IC3 summarized a report and said that the three forms of online scams below are most successful:
Business email compromise, also known as BEC scams, is usually centered around social engineering and phishing. They target businesses and attempt to dupe staff into paying non-existent services, leading to money transfers belonging to a business to an account controlled by cybercriminals.
Romance and confidence scams, the kind of scams that pull their victims’ heartstrings by cybercriminals while they adopt a fake online identity. This leads to pressure victims into sending money, as well as sextortion. Recently, there are cases reported by the UK police that include scammers conducting video chats with potential online ‘matches,’ asking the victims to perform sexual activities on camera, and then blackmailing them for money.
Last January, Interpol warned on the increase of dating app profiles being used by fraudsters to initially connect to potential victims, conning them into signing up to fake investment opportunities as soon as trust is established.
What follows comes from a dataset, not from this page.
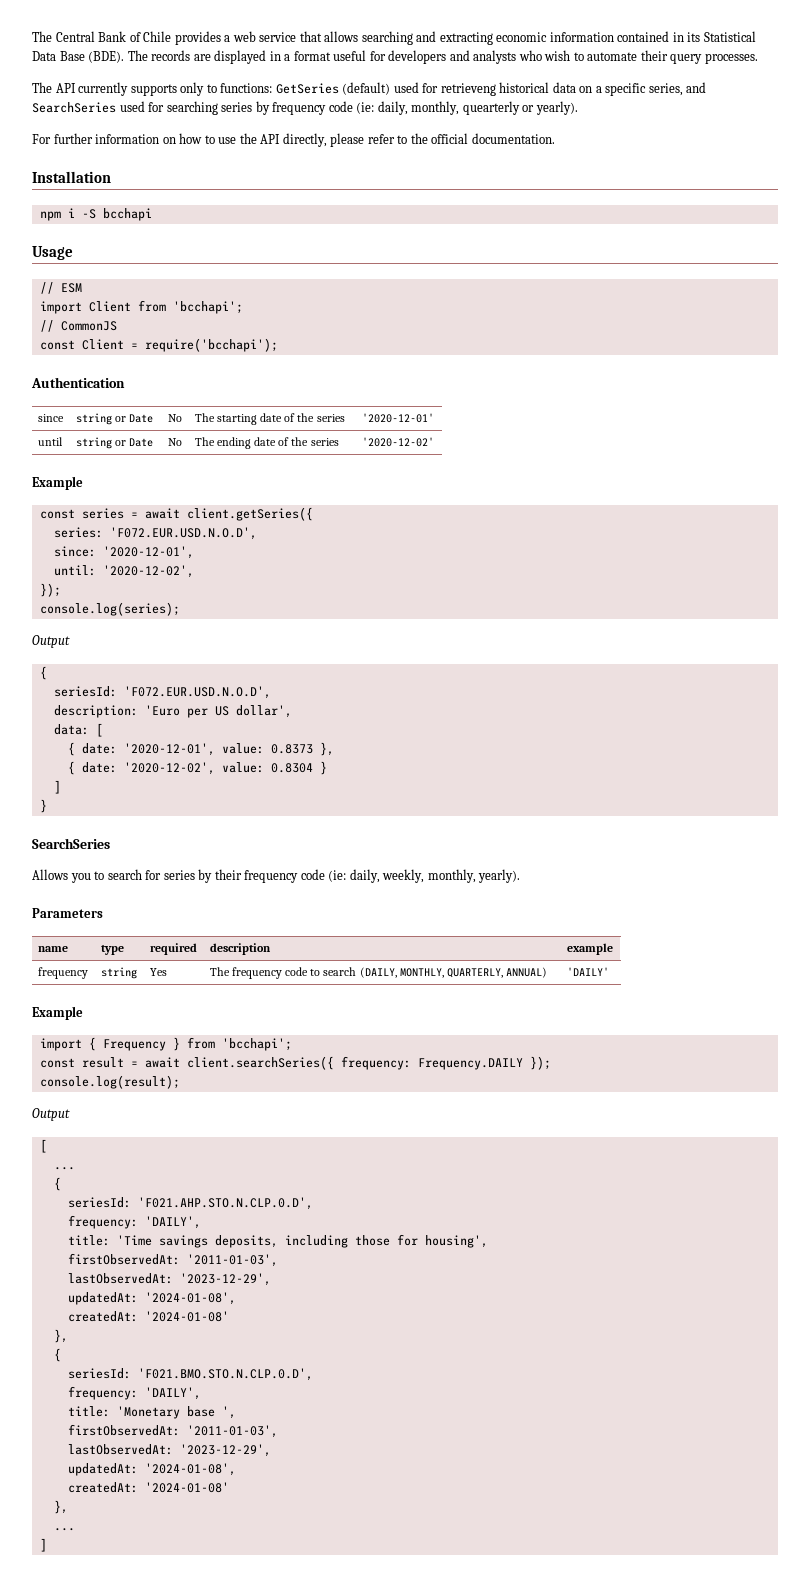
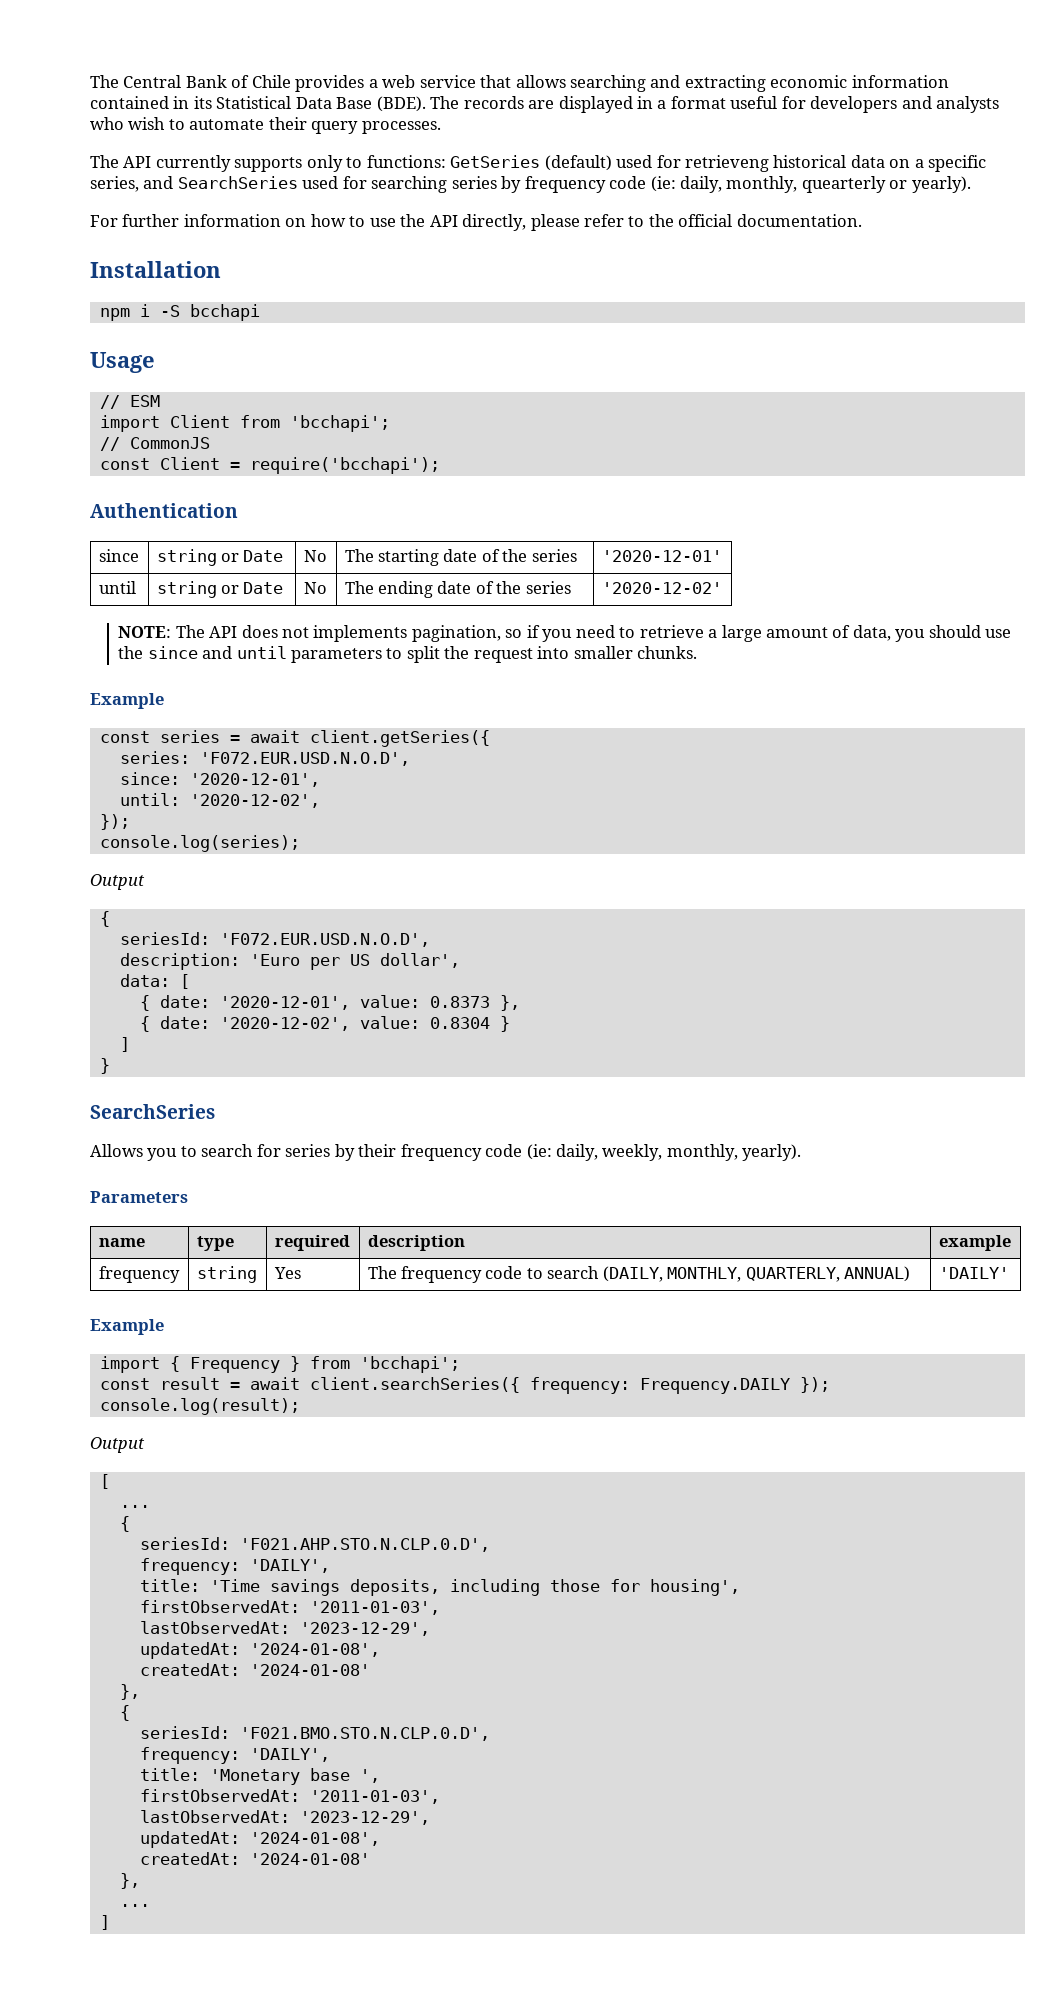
+ NOTE: The API does not implements pagination, so if you need to retrieve a large amount of data, you should use the since and until parameters to split the request into smaller chunks.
Investment frauds, this kind of online scam can include dump-and-dump schemes toward investing in worthless stocks, as well as cryptocurrency and other investment plans that promise its victims guaranteed returns beyond their initial investments.
Last May 17, The US Federal Trade Commission (FTC) warned consumers had lost $80 million to crypto current investment scams since October 2020.
The rising concern in cryptocurrency is acknowledged by well-known people, including Elon Musk, whose renewed interest in cryptocurrency investing has increased crypto-related scams.
FTC reported that close to 7,000 reports related to cryptocurrency fraud were received from consumers in the US between the fourth quarter of 2020 and the first quarter of 2021. Amounting to $1,900 as the average loss per victim.